As reported by John Vogl earlier today, the Sabres have officially announced a seven-year contract extension for newly acquired center Ryan O'Reilly. And as most people figured when the trade with Colorado was finalized last Friday, it's a whopper of a deal.
Multiple sources say O'Reilly's total package is for $52.5 million -- which makes it the largest contract in franchise history. The previous high was the seven-year, $50-million deal that Thomas Vanek earned in 2007 but that was formalized as a match to an offer sheet by the Edmonton Oilers.
O'Reilly will make $6 million for the upcoming season and his extension kicks in for the 2016-17 season with a $7.5 million cap hit and a highly unusual structure.
According to Sportsnet's Elliotte Friedman, O'Reilly's salary is going to be $1 million per season and all the rest of his money will be paid in signing bonuses.
O'Reilly will get $10 million in 2016-17, $8 million in 2017-18, $7.5 million in 2018-19 and $5 million for each of his final four seasons. The deal runs through the 2022-23 season, when O'Reilly will be 32 years old.
The unusual deal apparently allows O'Reilly to skirt around high escrow payments. Players has about 14 percent of their base salaries withheld in escrow this past season until the league's final revenue numbers were released.
It also is pretty much a buyout-proof deal. Even if the Sabres opted at some point to terminate the deal, as they did this week with Cody Hodgson, O'Reilly would collect his bonuses while the Sabres would only be able to buy out one-third of the $1 million per year salaries.

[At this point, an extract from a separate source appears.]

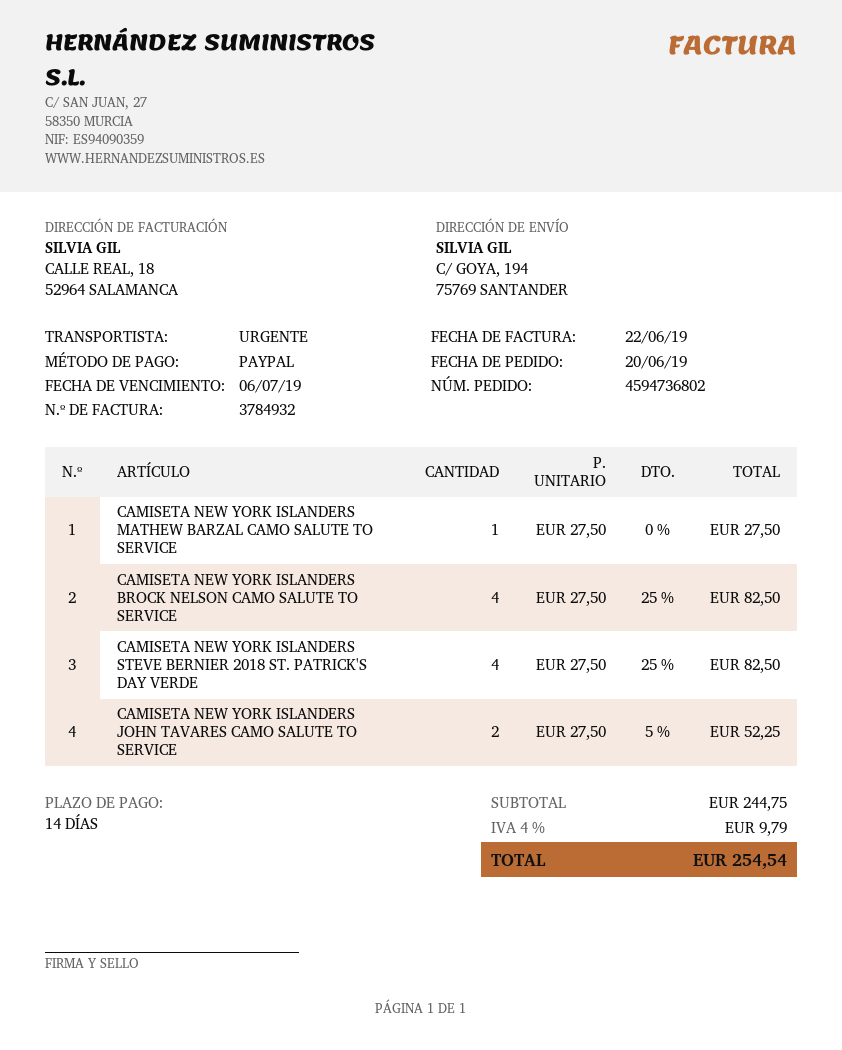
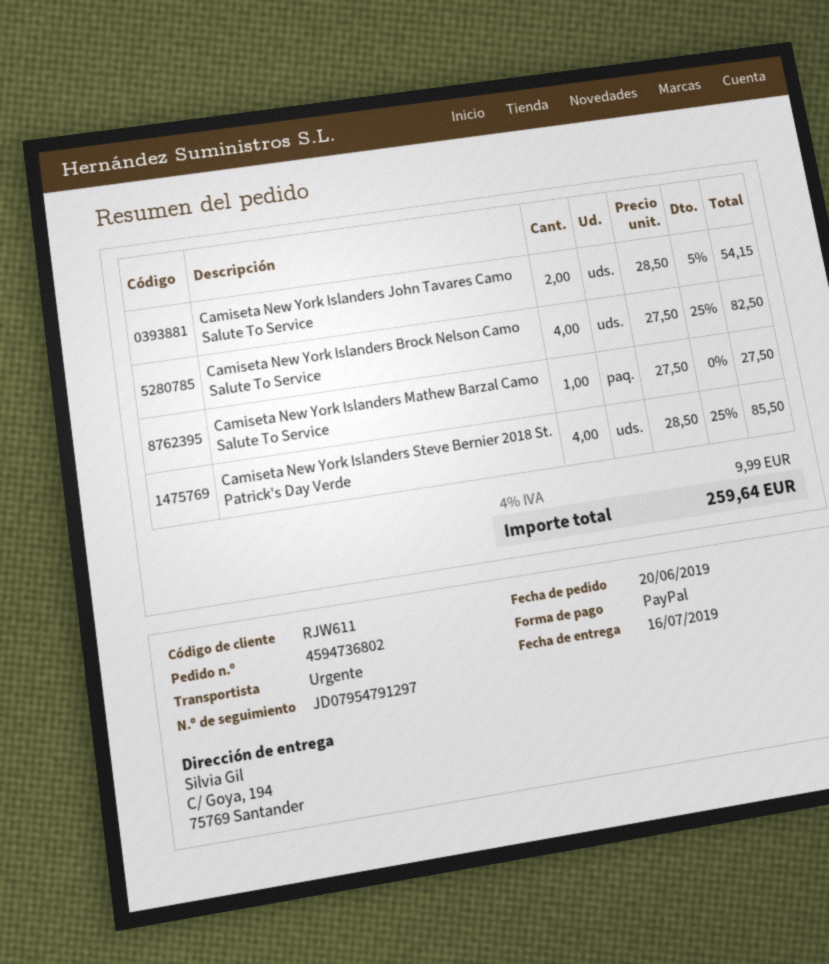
CAMISETA NEW YORK ISLANDERS STEVE BERNIER 2018 ST. PATRICK'S DAY VERDE: 4 x 27.50 - 25% = 82.50 -> 4 x 28.50 - 25% = 85.50
CAMISETA NEW YORK ISLANDERS JOHN TAVARES CAMO SALUTE TO SERVICE: 2 x 27.50 - 5% = 52.25 -> 2 x 28.50 - 5% = 54.15
tax: 4% = 9.79 -> 4% = 9.99
total: 254.54 -> 259.64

5 p.m. update: The Sabres have issued the following statement from General Manager Tim Murray: "We’re happy to have Ryan locked up to a long-term deal. It’s not easy to find a player who, at his age, is already established in the league as someone who plays a complete game and makes his teammates better. When we acquired him, we viewed him as someone who could immediately improve our roster but was still young enough to make an impact for several years to come, and this contract reflects that belief.”